Screenshot and code edit data
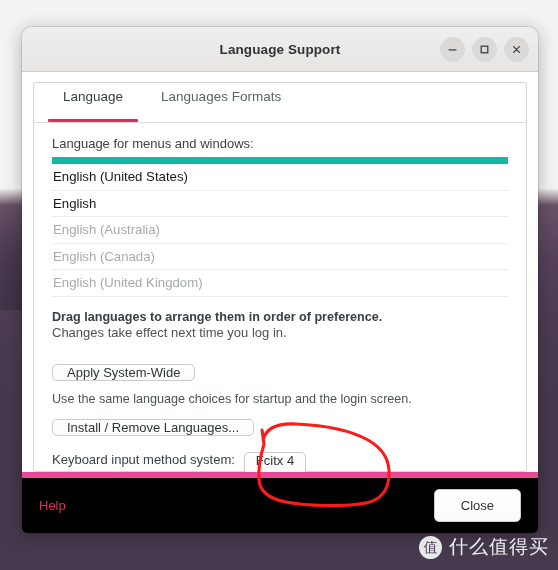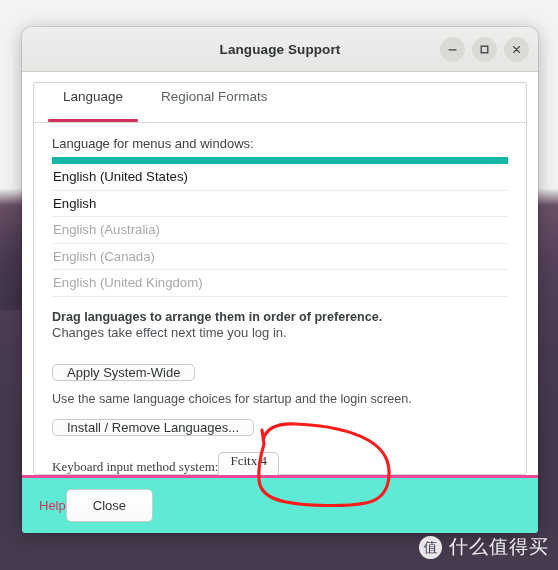--- a/index.html
+++ b/index.html
@@ -344,7 +344,7 @@
 
         <div class="tabbar">
           <button class="tab active">Language</button>
-          <button class="tab">Regional Formats</button>
+          <button class="tab">Languages Formats</button>
         </div>
 
         <div class="tabpage">

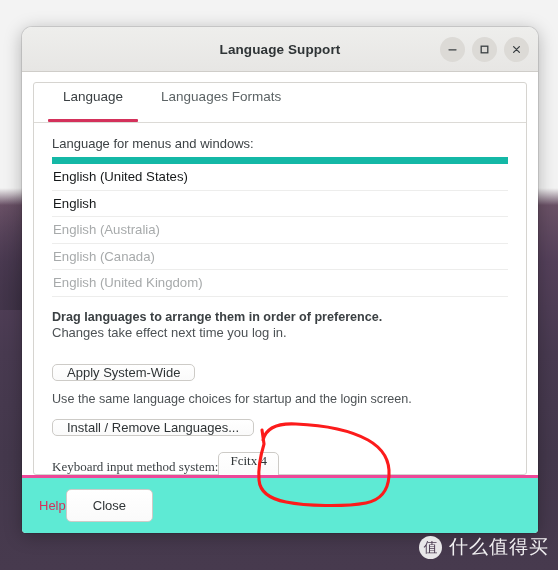--- a/index.html
+++ b/index.html
@@ -215,10 +215,10 @@
 
   .im-row {
     display: flex;
-    align-items: center;
+    align-items: flex-start;
+    gap: 9px;
     margin-top: 16px;
     margin-bottom: 10px;
-    font-family: Liberation Serif, serif;
   }
   .im-label {
     font-size: 13px;

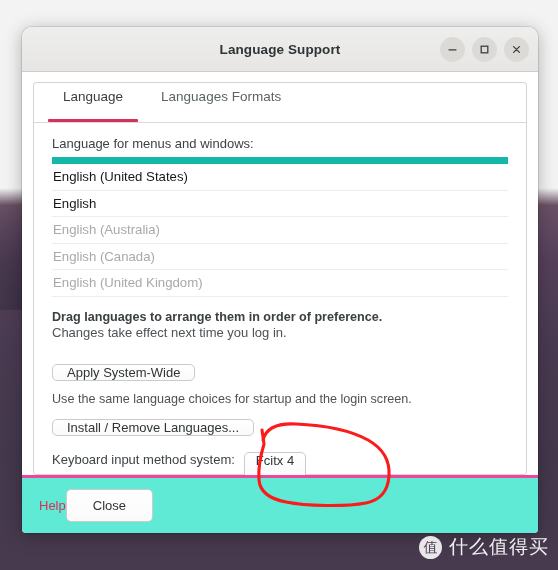--- a/index.html
+++ b/index.html
@@ -246,10 +246,10 @@
     height: 55px;
     display: flex;
     align-items: center;
-    justify-content: flex-start;
+    justify-content: space-between;
     padding: 0 17px;
-    border-top: 3px solid #ec4899;
-    background: #5eead4;
+    border-top: 6px solid #ec4899;
+    background: #000000;
   }
   .help-link {
     font-size: 13px;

### ACTION ITEM
Search the entries for the word "content" and copy every line that has it.

### FINAL ANSWER
-    justify-content: flex-start;
+    justify-content: space-between;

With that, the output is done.